We were in bed and I had my head on his chest, and I felt like crying, but my body wouldn't let it happen. I knew it would feel better if I did, but every time I thought I was going to, I would tense up and prevent it from happening involuntarily. He could tell something was wrong, and finally I told him how I was feeling. He was really great about it, and treated me essentially as if I was crying by comforting me. He held me and stroked my hair (which I've discovered is my absolute FAVORITE thing that he does - it's so soothing) and talked to me and eventually made jokes to cheer me up after we had our serious conversation. He kept looking me directly in the eyes, which I usually love, and I still did, but I also felt incredibly vulnerable and uncomfortable by it at the same time - he just had such an intense and loving look and I think I was subconsciously afraid that if I kept eye contact I would burst into tears or something.

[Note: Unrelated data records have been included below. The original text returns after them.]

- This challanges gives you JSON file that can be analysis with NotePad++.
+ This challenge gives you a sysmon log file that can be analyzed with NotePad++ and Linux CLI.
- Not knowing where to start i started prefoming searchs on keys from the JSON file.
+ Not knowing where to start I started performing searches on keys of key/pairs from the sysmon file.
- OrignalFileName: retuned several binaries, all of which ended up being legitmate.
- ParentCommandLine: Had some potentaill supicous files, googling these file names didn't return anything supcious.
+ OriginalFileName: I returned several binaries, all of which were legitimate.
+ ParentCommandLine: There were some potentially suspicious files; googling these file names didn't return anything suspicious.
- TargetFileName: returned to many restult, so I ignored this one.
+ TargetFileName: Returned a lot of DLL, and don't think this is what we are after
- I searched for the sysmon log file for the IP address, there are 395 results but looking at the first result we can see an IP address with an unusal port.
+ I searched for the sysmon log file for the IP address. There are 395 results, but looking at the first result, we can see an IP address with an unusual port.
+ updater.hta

I woke up feeling so close to him, and I think he felt the same way because he sent me such nice messages while I was at work today. I feel really comfortable with him, and I've been feeling such stress lately that I would like to just allow myself to cry with him, so I don't know why I can't!

 

December 14, 2019 3:32 pm  #2


Re: Not TECHNICALLY crying, but...

great obs 

 

December 15, 2019 1:58 am  #3


Re: Not TECHNICALLY crying, but...

Even though you didn't actually cry, this is pretty cute.

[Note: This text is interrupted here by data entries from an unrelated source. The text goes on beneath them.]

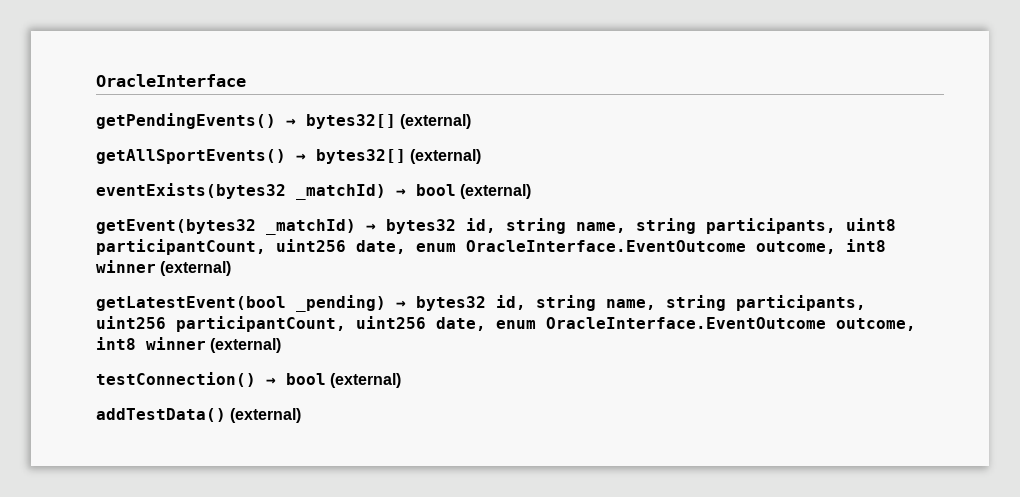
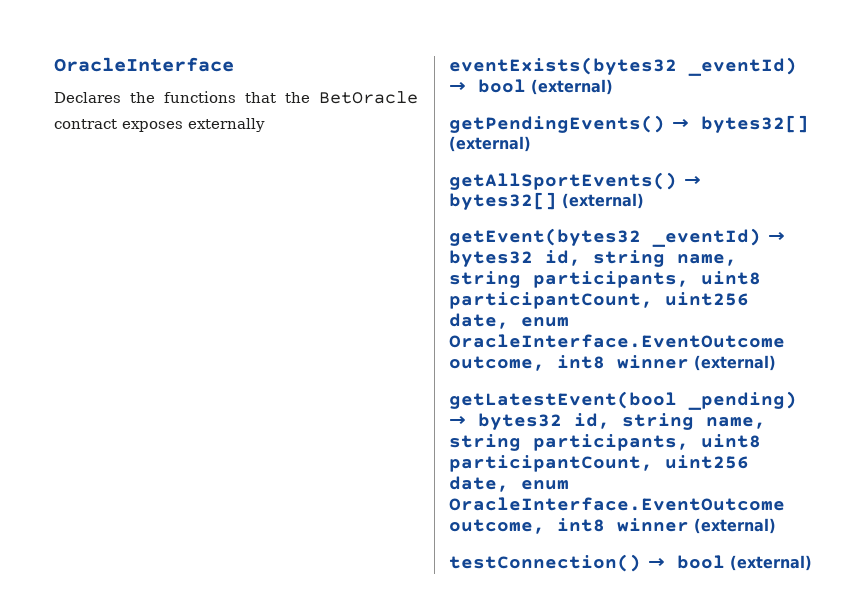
+ Declares the functions that the BetOracle contract exposes externally
+ eventExists(bytes32 _eventId) → bool (external)
- eventExists(bytes32 _matchId) → bool (external)
- getEvent(bytes32 _matchId) → bytes32 id, string name, string participants, uint8 participantCount, uint256 date, enum OracleInterface.EventOutcome outcome, int8 winner (external)
+ getEvent(bytes32 _eventId) → bytes32 id, string name, string participants, uint8 participantCount, uint256 date, enum OracleInterface.EventOutcome outcome, int8 winner (external)
- getLatestEvent(bool _pending) → bytes32 id, string name, string participants, uint256 participantCount, uint256 date, enum OracleInterface.EventOutcome outcome, int8 winner (external)
+ getLatestEvent(bool _pending) → bytes32 id, string name, string participants, uint8 participantCount, uint256 date, enum OracleInterface.EventOutcome outcome, int8 winner (external)
- addTestData() (external)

Intense, loving eye contact is kind of my favorite thing. Have you seen this: https://mymodernmet.com/marina-abramovic-made-me-cry/
Basically, a whole bunch of people started to cry after maintaining eye contact with this artist. Sort of like the feeling I think you're describing?

 

December 15, 2019 4:33 am  #4


Re: Not TECHNICALLY crying, but...

truffle wrote:

Intense, loving eye contact is kind of my favorite thing. Have you seen this: https://mymodernmet.com/marina-abramovic-made-me-cry/
Basically, a whole bunch of people started to cry after maintaining eye contact with this artist. Sort of like the feeling I think you're describing?

You know, I hadn't thought about it, but we do exercises like this at the theater for acting and clowning.

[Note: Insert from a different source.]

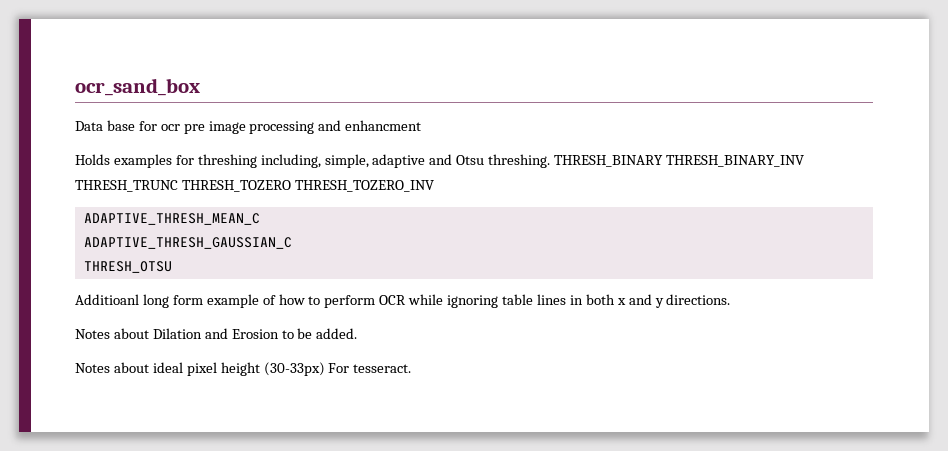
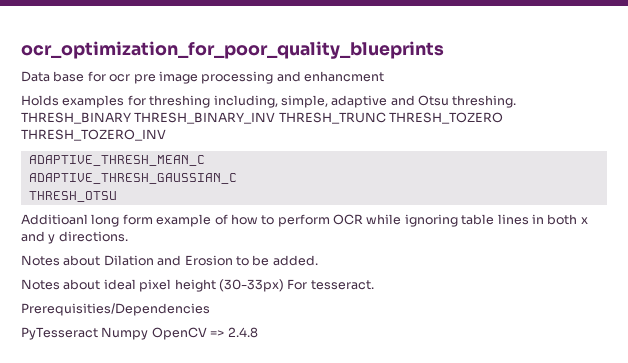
- ocr_sand_box
+ ocr_optimization_for_poor_quality_blueprints
+ Prerequisities/Dependencies
+ PyTesseract Numpy OpenCV => 2.4.8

We do one particular exercise where each person gets a turn to stand in n front of the group and make sincere, non-performative eye contact with each person in the group. So many people end up crying from it! I obviously have mixed feelings, as I love seeing other peoples' vulnerability, but hate (and secretly crave and like?) feeling it myself.

I think part of the reason I am so attracted to crying is because I have such a hard time with it myself. It's so attractive when people are open and willing to share that part of themselves (voluntarily or otherwise...).

     Thread Starter
 

December 28, 2019 5:12 pm  #5


Re: Not TECHNICALLY crying, but...

Touching, seems you are getting more comfortable around him, and like you said, you would definitely feel better if you didn't bottle up, next time you feel suppressing tears focus on what is making you feel this way.

Hope you have a wonderful new year, and hope to read from you soon.